CARMEN MCEVOY
Historiadora
La pluma de Gabriel García Márquez retrató magistralmente el viaje final de Simón Bolívar por el río Magdalena. “¡Cómo voy a salir de este laberinto!” es la frase del Libertador que traduce los últimos días de un hombre atormentado por la contingencia. Compleja, ambivalente e incluso peligrosa para la gobernabilidad republicana es la herencia histórica del referente más importante de la revolución bolivariana, que hoy enfrenta su crisis más importante.
La crisis venezolana es de gobernabilidad, pero puede asociarse también a las contradicciones internas de un paradigma cultural, el bolivarianismo, asumido sin la menor critica por sus promotores.
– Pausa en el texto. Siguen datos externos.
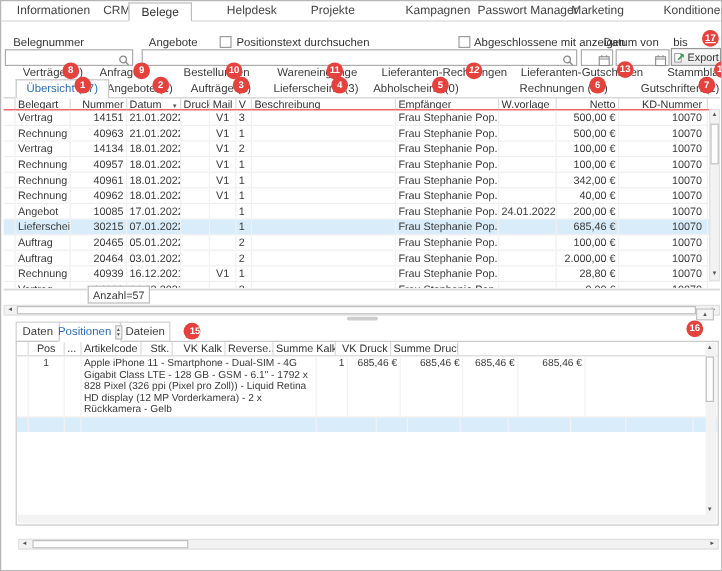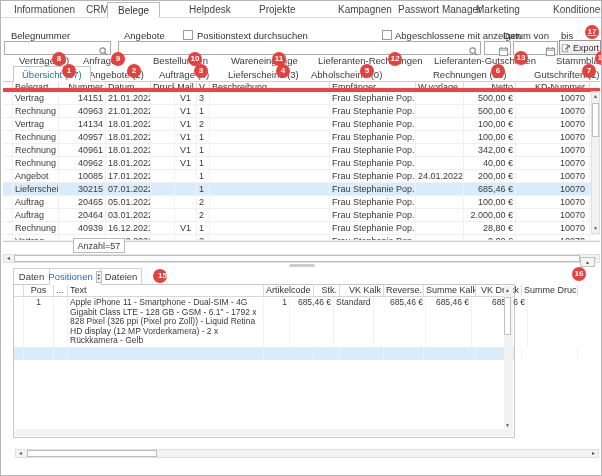--- a/index.html
+++ b/index.html
@@ -49,21 +49,21 @@
   .r2 .dt2:nth-of-type(3){left:158px}.r2 .dt2:nth-of-type(4){left:227px}
   .r2 .dt2:nth-of-type(5){left:310px}.r2 .dt2:nth-of-type(6){left:432px}
   .r2 .dt2:nth-of-type(7){left:533px}
   .dt2.active{top:65px;height:16px;line-height:15px;padding:0 8px;background:#fff;
     border:1px solid #c6c6c6;border-bottom:1px solid #fff;color:#2a6cbf;z-index:3}
 
   
   .dtable{position:absolute;left:2px;top:80px;width:597px;height:161px;background:#fff;
     border-top:1px solid #cfcfcf;border-bottom:1px solid #cfcfcf}
   .dt-head{display:flex;height:10px;line-height:10px;font-size:9px;color:#333;
-    border-bottom:4px solid #ef4444}
+    border-bottom:1px solid #ef4444}
   .hc{flex:none;border-right:1px solid #dcdcdc;padding:0 2px;overflow:hidden;white-space:nowrap;position:relative}
   .dt-row{display:flex;height:13px;line-height:12px;border-bottom:1px solid #f0f0f0;overflow:hidden;font-size:9px;color:#3a3a3a}
   .dt-row.selected{background:#d9ecf9}
   .dt-row.partial{height:6px}
   .dc{flex:none;border-right:1px solid #f1f1f1;padding:0 2px;overflow:hidden;white-space:nowrap}
   .c0{width:10px}.c1{width:46px}.c2{width:47px;text-align:right}.c3{width:45px}
   .c4{width:24px}.c5{width:22px;text-align:center}.c6{width:13px}
   .c7{width:120px}.c8{width:86px}.c9{width:48px}
   .c10{width:52px;text-align:right}.c11{width:74px;text-align:right;padding-right:4px}
   .hfill{flex:1;border-right:none}
@@ -96,21 +96,21 @@
   .dettab:nth-of-type(1){left:12px;width:37px}
   .dettab:nth-of-type(2){left:48px;width:52px}
   .dettab:nth-of-type(3){left:99px;width:42px}
   .dettab.active{color:#2a6cbf;border-bottom-color:#fff;z-index:2}
   .spin{width:10px;height:12px;border:1px solid #bbb;background:#f3f3f3;display:none;
     flex-direction:column;align-items:center;justify-content:center;font-size:4px;line-height:4px;color:#444;font-style:normal}
   .spin i{font-style:normal}
   .dettab.active .spin{display:flex}
 
   
-  .detframe{position:absolute;left:12px;top:283px;width:502px;height:154px;border:1px solid #c9c9c9;background:#fff}
+  .detframe{position:absolute;left:12px;top:283px;width:586px;height:154px;border:1px solid #c9c9c9;background:#fff}
   .pt-head{display:flex;height:12px;line-height:11px;font-size:9px;color:#333;border-bottom:1px solid #d6d6d6}
   .ph{flex:none;border-right:1px solid #dcdcdc;padding:0 2px;overflow:hidden;white-space:nowrap}
   .pt-row{display:flex;border-bottom:1px solid #ededed;font-size:8.5px;line-height:9.5px;color:#3a3a3a}
   .pt-row.selected{height:12px;background:#d9ecf9;border-bottom:none}
   .pc{flex:none;border-right:1px solid #f2f2f2;padding:1px 2px;overflow:hidden}
   .p0{width:10px}.p1{width:30px;text-align:center}.p2{width:14px}.p3{width:196px}
   .p4{width:50px}.p5{width:26px}.p6{width:44px}.p7{width:40px}
   .p8{width:52px}.p9{width:46px}.p10{width:56px}
   .num{text-align:right}
   .pfill{flex:1;border-right:none}
@@ -458,40 +458,38 @@
         <span>Dateien</span>
 
       </div>
     </div>
 
   <div class="detframe">
     <div class="pt-head">
       <div class="ph p0"></div>
       <div class="ph p1">Pos</div>
       <div class="ph p2">...</div>
-      <div class="ph p3">Text</div>
       <div class="ph p4">Artikelcode</div>
       <div class="ph p5 num">Stk.</div>
       <div class="ph p6 num">VK Kalk</div>
       <div class="ph p7">Reverse...</div>
       <div class="ph p8 num">Summe Kalk</div>
       <div class="ph p9 num">VK Druck</div>
       <div class="ph p10 num">Summe Druck</div>
       <div class="ph pfill"></div>
     </div>
     <div>
 
         <div class="pt-row">
           <div class="pc p0"></div>
           <div class="pc p1">1</div>
           <div class="pc p2"></div>
           <div class="pc p3">Apple iPhone 11 - Smartphone - Dual-SIM - 4G Gigabit Class LTE - 128 GB - GSM - 6.1" - 1792 x 828 Pixel (326 ppi (Pixel pro Zoll)) - Liquid Retina HD display (12 MP Vorderkamera) - 2 x Rückkamera - Gelb</div>
           <div class="pc p5 num">1</div>
           <div class="pc p6 num">685,46 €</div>
-          <div class="pc p7">Standard</div>
           <div class="pc p8 num">685,46 €</div>
           <div class="pc p9 num">685,46 €</div>
           <div class="pc p10 num">685,46 €</div>
           <div class="pc pfill"></div>
         </div>
 
         <div class="pt-row selected">
           <div class="pc p0"></div>
           <div class="pc p1"></div>
           <div class="pc p2"></div>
Como seguidor de Maquiavelo, Bolívar entendía la naturaleza del poder. Por ello, para preservarlo, no ahorró escrúpulo alguno. En esa clave interpretativa no debiera sorprendernos, entonces, la entrega de Francisco de Miranda a los españoles; la guerra a muerte contra sus enemigos; las renuncias simuladas para retornar al poder supremo o su responsabilidad directa en el fusilamiento de Piar. Más allá de su temor a la “pardocracia”, lo que no debe olvidarse es que las contradicciones de Bolívar solo se entienden en el contexto de la guerra total en la que transcurrió su intenso paso por la vida.
“Con las uñas defenderemos la patria de Bolívar”, declaró ante las cámaras de televisión una de las miles de mujeres que participaron este fin de semana en la movilización pacífica convocada por el gobierno de Maduro. Sorprende que la paz deba defenderse con las uñas así como, también, impresiona ver a una muchedumbre compacta acompañando a un descendiente de Bolívar, Leopoldo López, camino a su detención. Su delito, para el oficialismo, es promover un “golpe de Estado”. A pesar que unas elecciones muy cuestionadas legitiman a Maduro, existen miles que defienden la política de la calle. Esta pareciera ser la única “salida” para enfrentar un gobierno que no escucha a la oposición.
La polarización que se vive en Venezuela no es un fenómeno meramente social. La confrontación violenta entre barrios y clases sociales y entre modos de ver el futuro de la República nos remite al paradigma político y cultural impuesto por Bolívar en los años de la guerra a muerte. Para el impulsor de la dictadura vitalicia en el Perú, la preservación del poder pasaba inevitablemente por el despotismo y por la desaparición del enemigo. Resulta obvio que esta metodología, que no es tan solo privilegio de Venezuela, no favorece el diálogo, la tolerancia, el respeto por el otro y menos la gobernabilidad democrática. Más bien fomenta lo opuesto: una guerra soterrada como la de hoy ha estallado en la patria de Andrés Bello.
Cuenta Enrique Krauze que nada lo entristeció más en sus visitas a Caracas que el odio inducido desde el micrófono del poder contra el amplio sector de la población que disentía de ese poder. El odio cerrado a la razón, el rechazo a la tolerancia y el diálogo era, según Krauze, el legado del chavismo. Aquí habría que añadir que el mundo de los buenos y los malos no fue un invento de Chávez. Este paradigma, poco estudiado en su relación al quehacer político latinoamericano, hunde sus raíces en el iluminismo del siglo XIX. Mientras Venezuela no rompa con ese legado, del cual Bolívar bebió con fruición, será difícil construir una república que incluya a todos sus ciudadanos y ciudadanas.